Pork Cordon Blue
Posted by Tuddles Thur 14 Jul 2005 5:47 am
12 pork tenderloin slices, 1/2 inch thick or thin sliced center cut pork
chops with bone removed
6 slices Swiss cheese
6 slices smoked ham
1 egg, well beaten
1 1/2 cups cracker crumbs
oil or shortening
Pound meat slices until very thin. Top six of the slices with a slice of cheese
and smoked ham that has been rolled up and slightly smaller than the size of the
pounded pork. Roll the ham and cheese into the pounded pork and top wit the
remaining slices of pork to enclose the ham and cheese inside the pork. Press
together. Dip meat carefully into flour on all sides, then into beaten egg on
all sides. Dip into cracker crumbs, pressing firmly to make crumbs adhere. Fry
in oil or shortening over medium - high heat and brown all sides of the meat.
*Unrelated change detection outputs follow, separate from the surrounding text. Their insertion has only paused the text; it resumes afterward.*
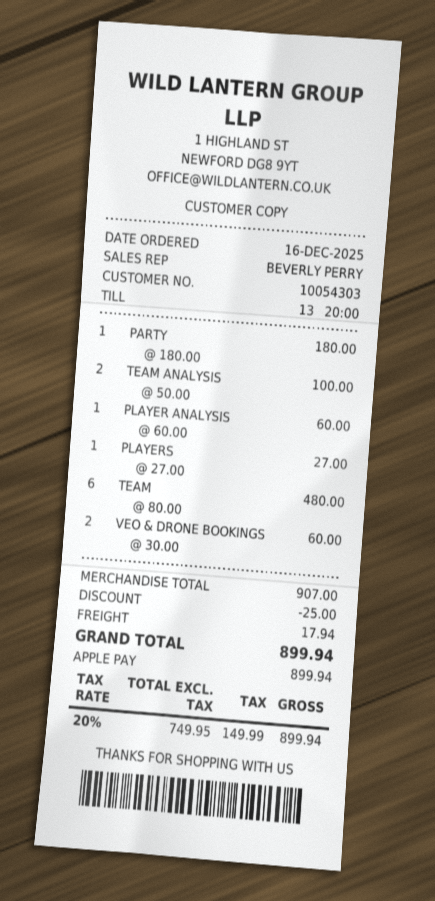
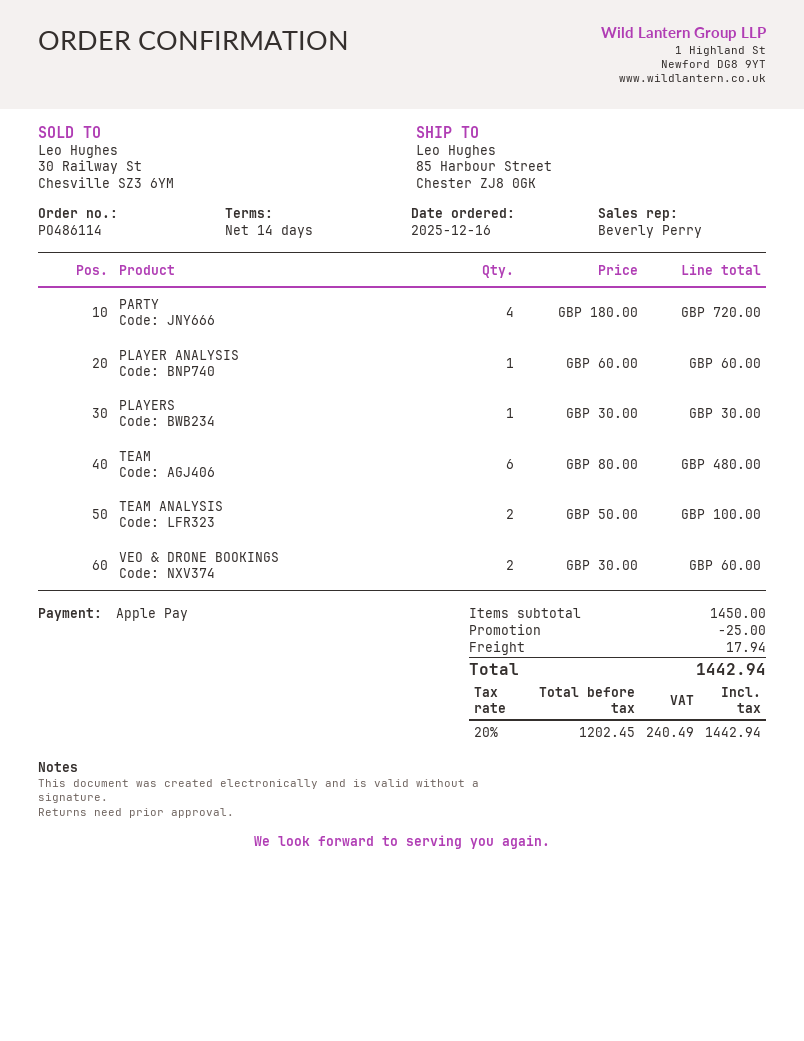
PARTY: 1 x 180.00 = 180.00 -> 4 x 180.00 = 720.00
PLAYERS: 1 x 27.00 = 27.00 -> 1 x 30.00 = 30.00
subtotal: 907.00 -> 1450.00
net: 749.95 -> 1202.45
tax: 20% = 149.99 -> 20% = 240.49
total: 899.94 -> 1442.94

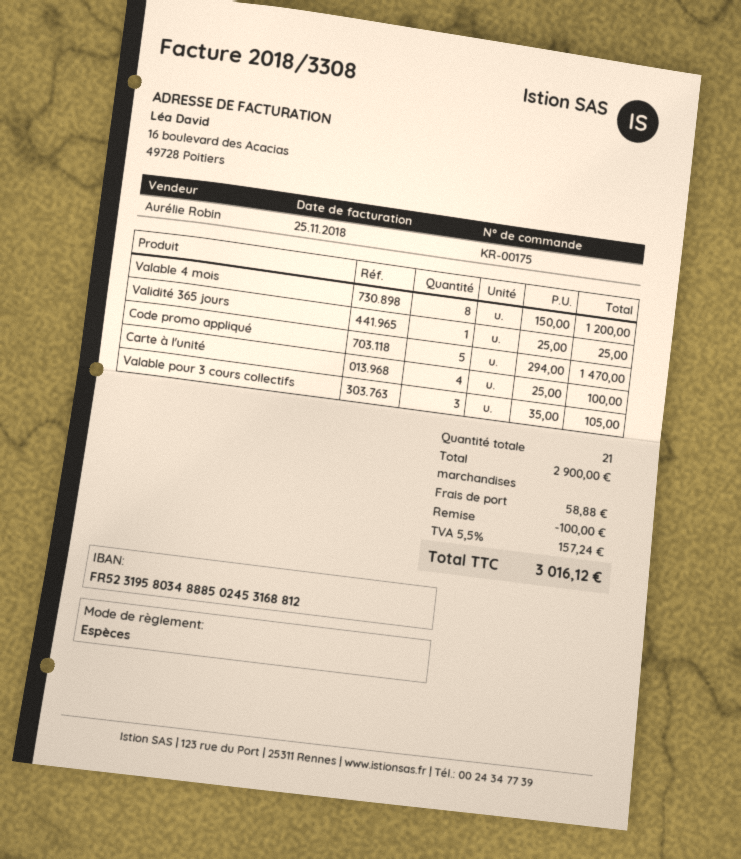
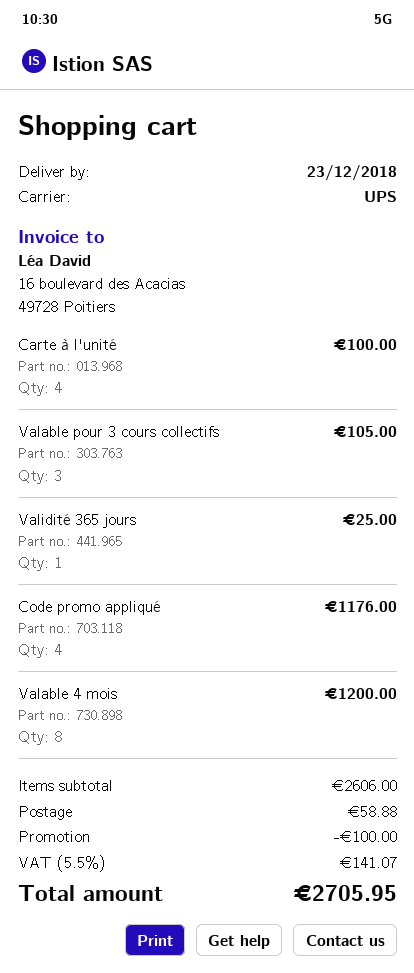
Code promo appliqué: 5 for 1470.00 -> 4 for 1176.00
subtotal: 2900.00 -> 2606.00
tax: 5.5% = 157.24 -> 5.5% = 141.07
total: 3016.12 -> 2705.95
Reduce heat to low and add 2 Tablespoons of water to the oil, cover and simmer
45 minutes until tender. Remove cover the last two minutes to crisp rolls
Drain on absorbent paper.
1 to 2 cans (10 1/2 oz) Condensed Golden Mushroom Soup
1/3 to 2/3 cup heavy cream
In a saucepan combine soup and cream; heat until bubbly. Serve pork cordon blue
topped with sauce.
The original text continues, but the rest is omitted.